Some entries follow. Reproduce exactly the lines starting at the one with "[697,323,716,334] 30 -> [449,901,474,917] 45" and stopping after the one with "[548,432,684,448] or Buildplate".

SUPPLIED RECORDS Block Start

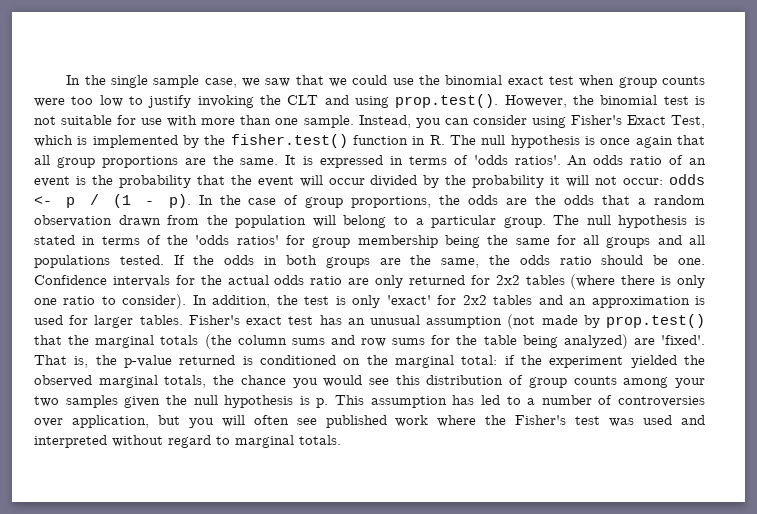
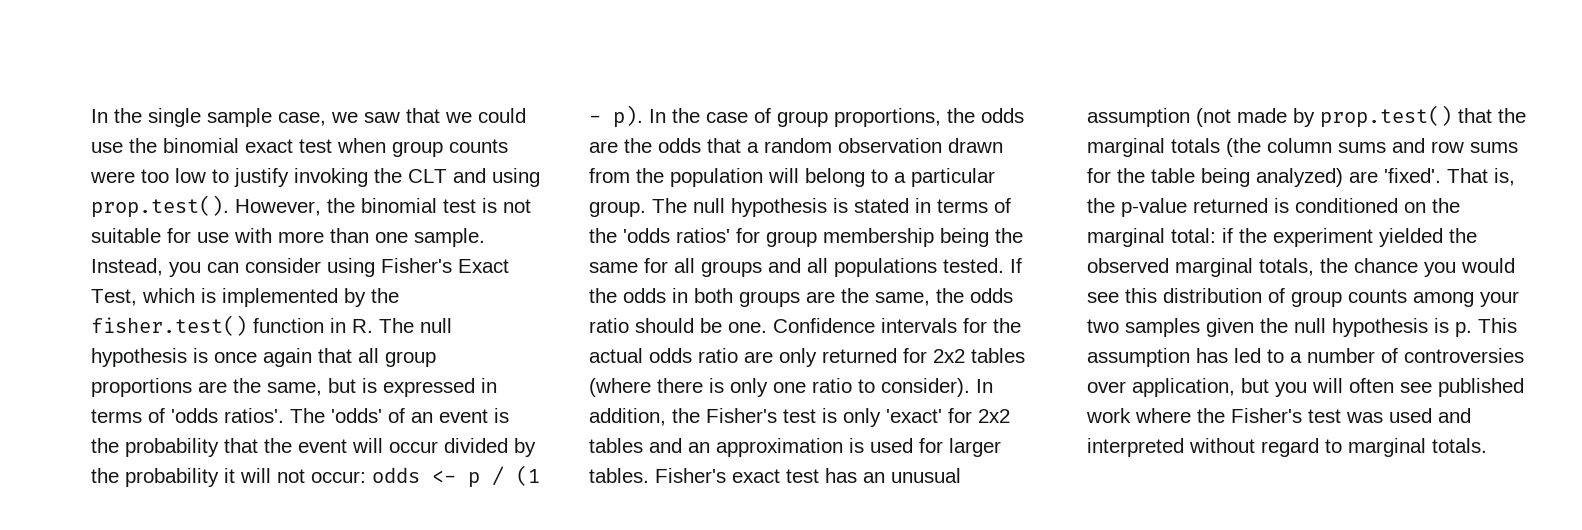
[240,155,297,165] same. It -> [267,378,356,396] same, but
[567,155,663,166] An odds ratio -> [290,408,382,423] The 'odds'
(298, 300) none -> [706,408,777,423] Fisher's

SUPPLIED RECORDS Block End
SUPPLIED RECORDS Block Start

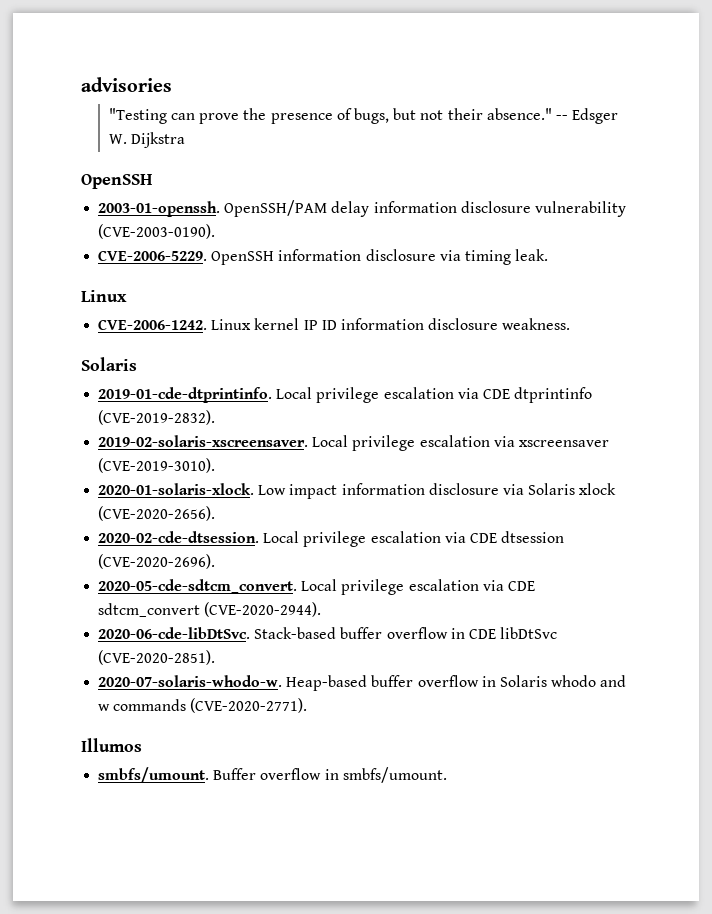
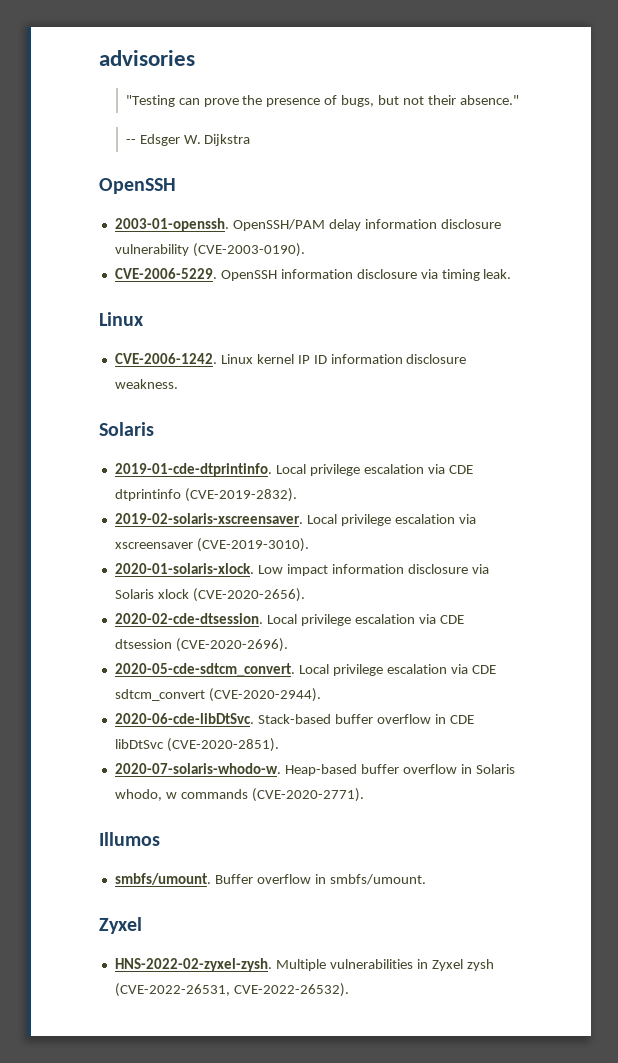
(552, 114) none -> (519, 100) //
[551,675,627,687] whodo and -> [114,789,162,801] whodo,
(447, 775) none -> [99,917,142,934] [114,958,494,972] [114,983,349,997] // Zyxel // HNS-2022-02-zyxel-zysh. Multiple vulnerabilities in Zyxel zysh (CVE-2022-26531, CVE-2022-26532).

SUPPLIED RECORDS Block End
SUPPLIED RECORDS Block Start

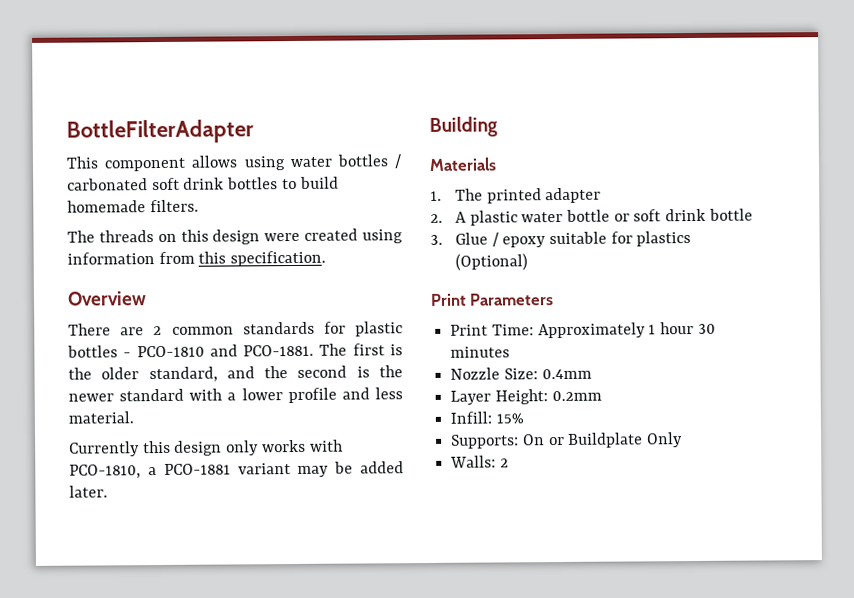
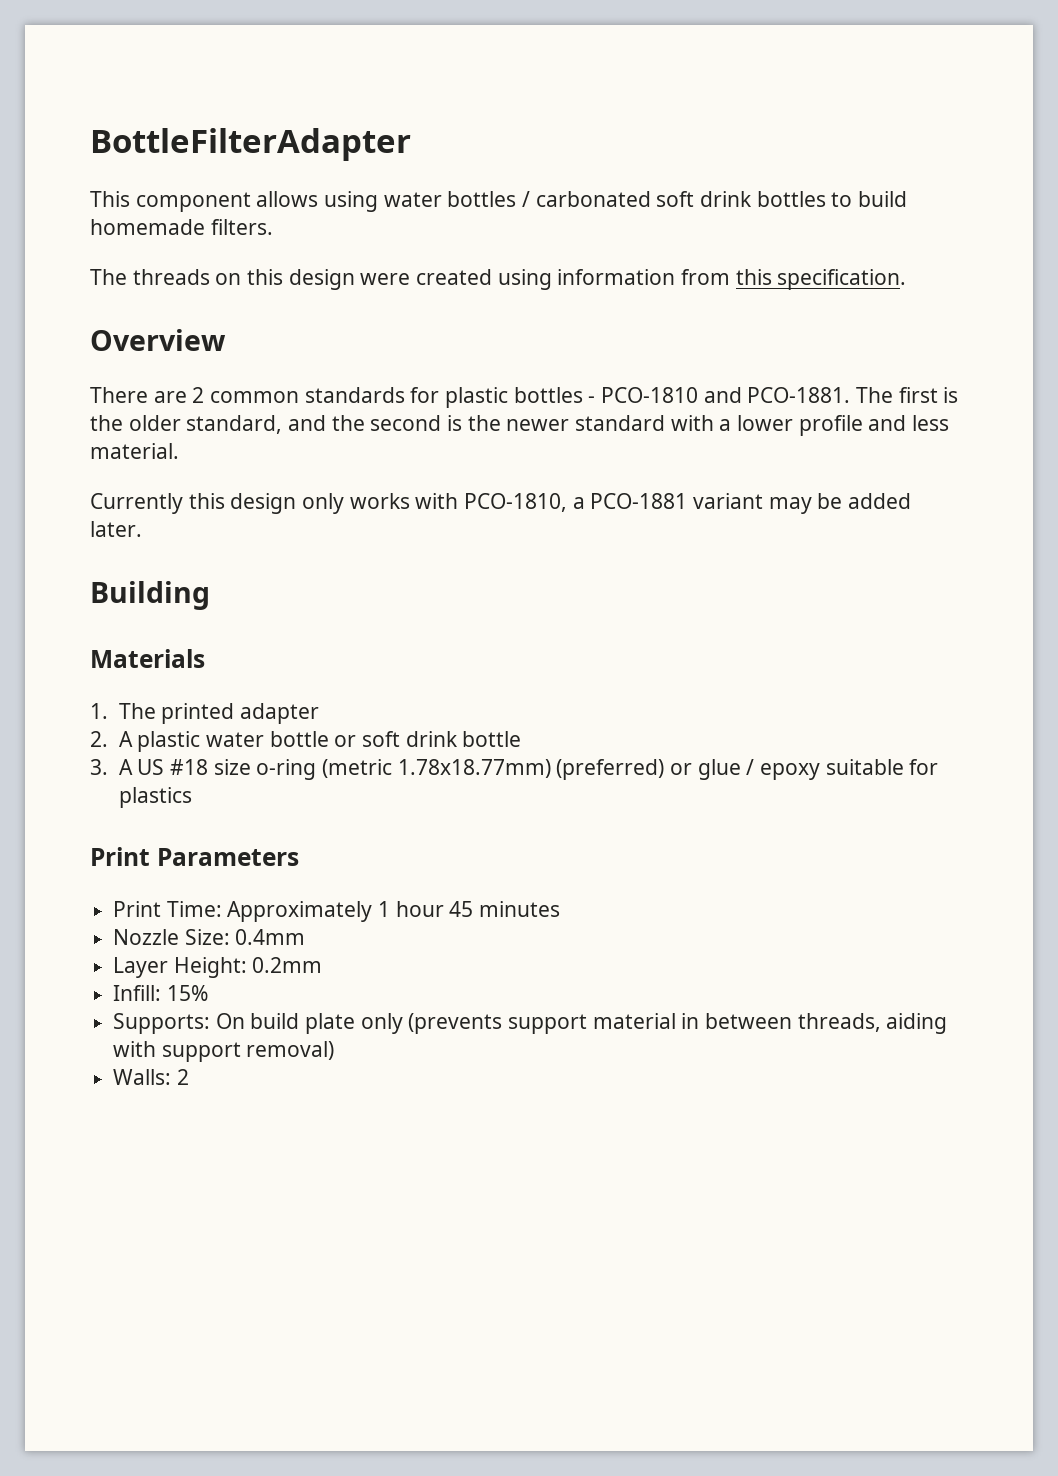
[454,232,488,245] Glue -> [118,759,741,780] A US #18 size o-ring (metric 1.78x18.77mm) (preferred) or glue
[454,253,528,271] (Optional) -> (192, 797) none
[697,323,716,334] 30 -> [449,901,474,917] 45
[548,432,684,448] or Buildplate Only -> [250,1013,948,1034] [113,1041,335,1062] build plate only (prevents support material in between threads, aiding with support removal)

SUPPLIED RECORDS Block End

§ **TASK RESULT**:
[697,323,716,334] 30 -> [449,901,474,917] 45
[548,432,684,448] or Buildplate Only -> [250,1013,948,1034] [113,1041,335,1062] build plate only (prevents support material in between threads, aiding with support removal)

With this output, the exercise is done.